From the records below, copy out each line that has the word "serif".

+++ Records supplied

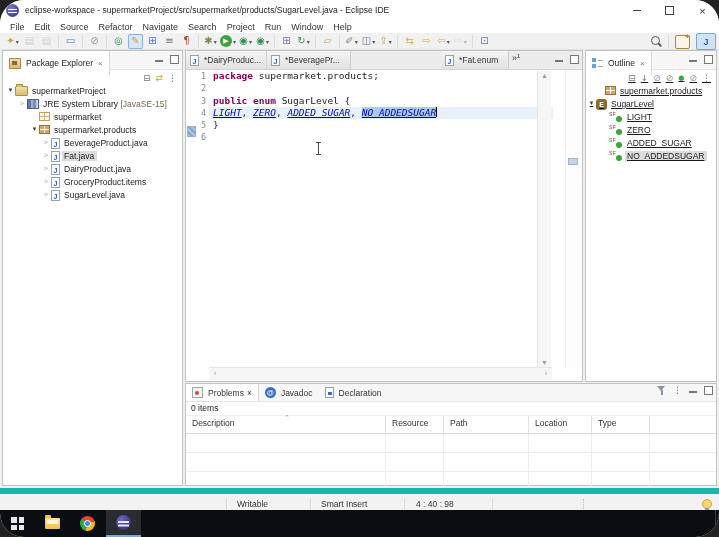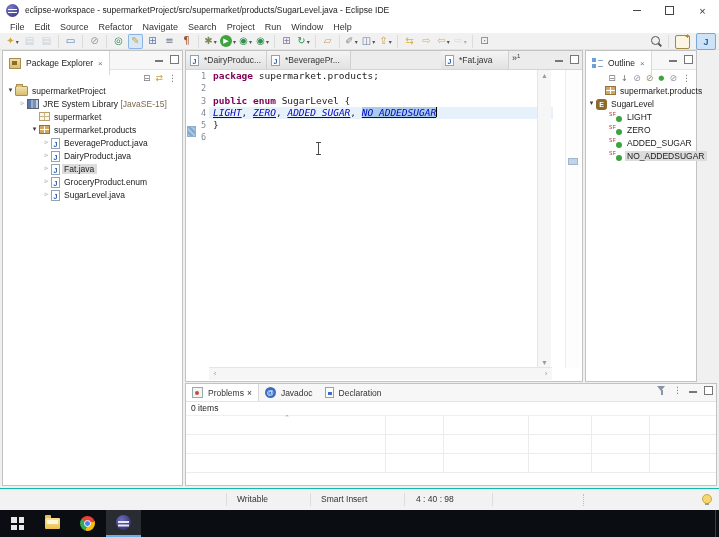--- a/index.html
+++ b/index.html
@@ -4,7 +4,7 @@
 <style>
   html,body{margin:0;padding:0;background:#222;}
   .screen{position:relative;width:719px;height:537px;background:#f0f0f0;overflow:hidden;
-    font-family:"Liberation Sans",sans-serif;color:#1a1a1a;-webkit-font-smoothing:antialiased;}
+    font-family:"Liberation Sans",sans-serif;color:#1a1a1a;border-radius:24px;-webkit-font-smoothing:antialiased;}
   
   .titlebar{position:absolute;left:0;top:0;width:719px;height:21px;background:#ffffff;border-bottom:1px solid #ececec;}
   .app-icon{position:absolute;left:6px;top:4px;width:13px;height:13px;border-radius:50%;

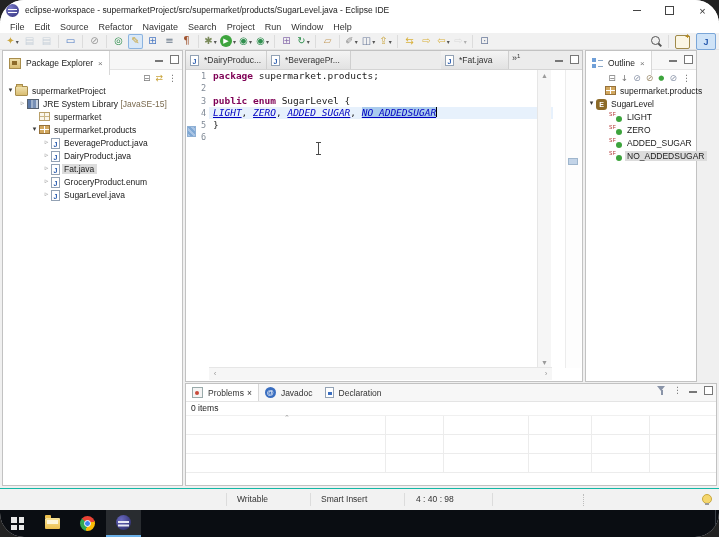--- a/index.html
+++ b/index.html
@@ -435,7 +435,7 @@
 
             <span class="etab" style="width:68px">
               <span class="ticn i-jfile"></span>
-              <span>*Fat.java</span>
+              <span>*Fat.enum</span>
 
             </span>
           </span>

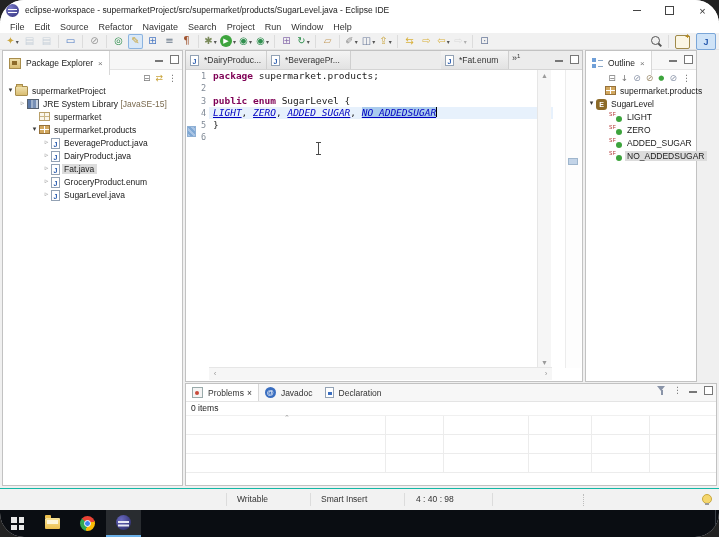--- a/index.html
+++ b/index.html
@@ -122,7 +122,7 @@
   .hscroll .lf{left:0;} .hscroll .rt{right:0;}
   
   .explorer{left:2px;top:0;width:181px;height:436px;}
-  .outline{left:585px;top:0;width:112px;height:332px;}
+  .outline{left:585px;top:0;width:132px;height:332px;text-decoration:underline;}
   
   .problems{left:185px;top:333px;width:532px;height:103px;}
   .ptabs{position:relative;height:17px;background:#f7f7f7;border-bottom:1px solid #e4e4e4;display:flex;}

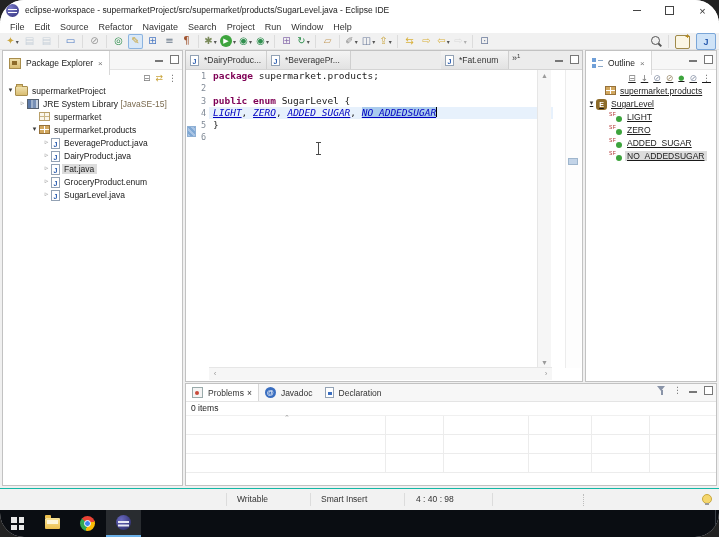--- a/index.html
+++ b/index.html
@@ -385,16 +385,16 @@
             <span class="lbl"><span>BeverageProduct.java</span></span>
           </div>
 
-          <div class="trow">
-            <span class="tw" style="margin-left:39px">▹</span>
-            <span class="ticn i-jfile"></span>
-            <span class="lbl"><span>DairyProduct.java</span></span>
-          </div>
-
           <div class="trow sel">
             <span class="tw" style="margin-left:39px">▹</span>
             <span class="ticn i-jfile"></span>
             <span class="lbl"><span>Fat.java</span></span>
+          </div>
+
+          <div class="trow">
+            <span class="tw" style="margin-left:39px">▹</span>
+            <span class="ticn i-jfile"></span>
+            <span class="lbl"><span>DairyProduct.java</span></span>
           </div>
 
           <div class="trow">

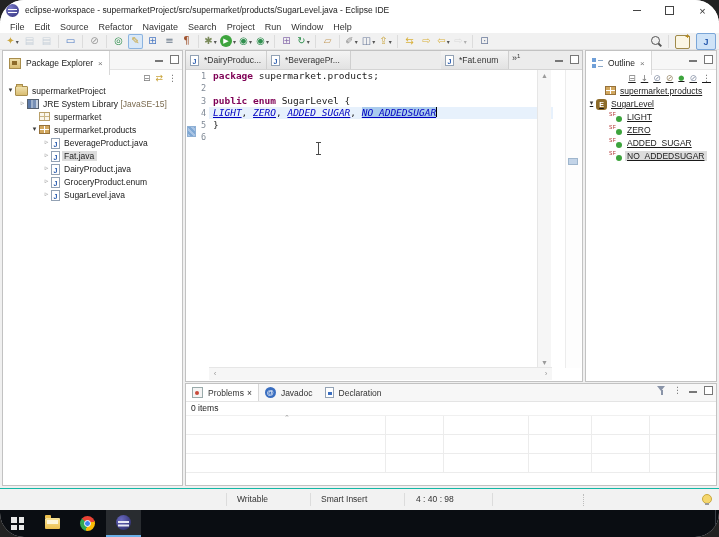--- a/index.html
+++ b/index.html
@@ -400,7 +400,7 @@
           <div class="trow">
             <span class="tw" style="margin-left:39px">▹</span>
             <span class="ticn i-jfile"></span>
-            <span class="lbl"><span>GroceryProduct.enum</span></span>
+            <span class="lbl"><span>GroceryProduct.items</span></span>
           </div>
 
           <div class="trow">

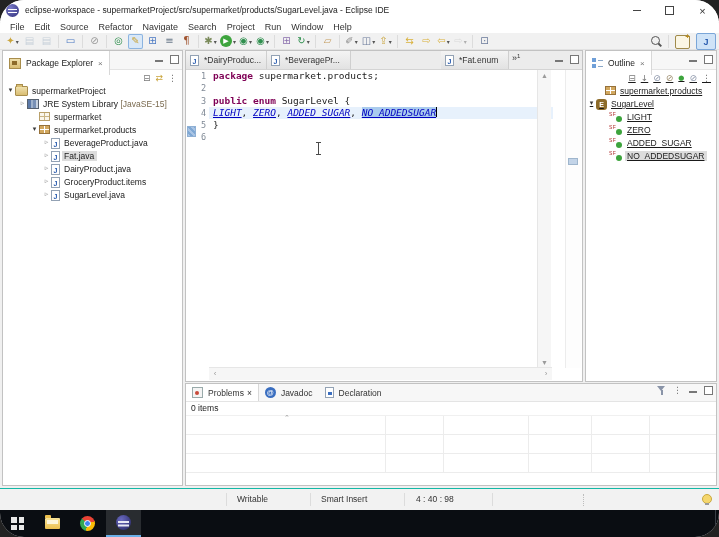--- a/index.html
+++ b/index.html
@@ -570,6 +570,14 @@
         </span>
       </div>
       <div class="items-count">0 items</div>
+      <div class="phdr">
+
+      <span class="pcol" style="width:200px">Description</span>
+          <span class="pcol" style="width:58px">Resource</span>
+          <span class="pcol" style="width:85px">Path</span>
+          <span class="pcol" style="width:63px">Location</span>
+          <span class="pcol" style="width:58px">Type</span>
+        </div>
       <span class="sortmark" style="position:absolute;left:98px;top:30px;font-size:7px;color:#999;">⌃</span>
       <div>
         <div class="prow">

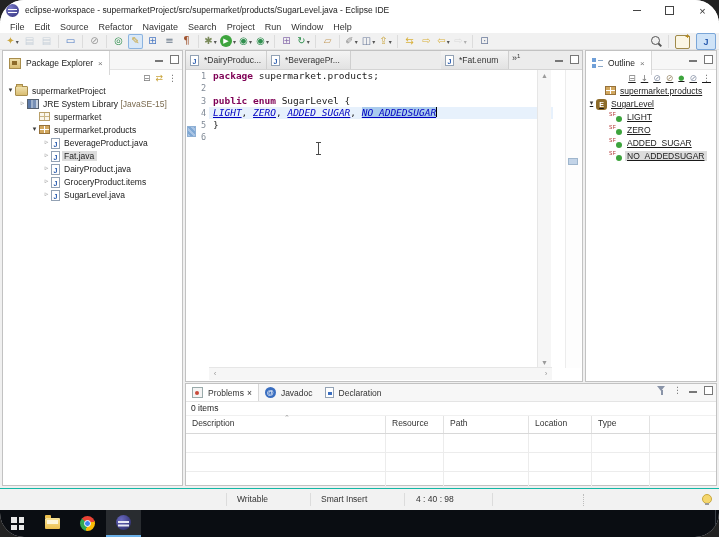--- a/index.html
+++ b/index.html
@@ -139,7 +139,7 @@
   .prow{display:flex;height:18px;border-bottom:1px solid #ececec;}
   .pcell{box-sizing:border-box;border-right:1px solid #ececec;flex:none;height:18px;}
   
-  .statusbar{position:absolute;left:0;top:488px;width:719px;height:22px;background:#f2f2f2;border-top:1px solid #14b8a6;font-size:8.5px;color:#333;}
+  .statusbar{position:absolute;left:0;top:488px;width:719px;height:22px;background:#f2f2f2;border-top:6px solid #14b8a6;font-size:8.5px;color:#333;}
   .sb-item{position:absolute;top:0;line-height:21px;}
   .sb-div{position:absolute;top:4px;width:1px;height:13px;background:#dcdcdc;}
   .grip{position:absolute;left:583px;top:5px;height:12px;border-left:1px dotted #bdbdbd;}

++++++

- [Exercise response]:
-    font-family:"Liberation Sans",sans-serif;color:#1a1a1a;-webkit-font-smoothing:antialiased;}
+    font-family:"Liberation Sans",sans-serif;color:#1a1a1a;border-radius:24px;-webkit-font-smoothing:antialiased;}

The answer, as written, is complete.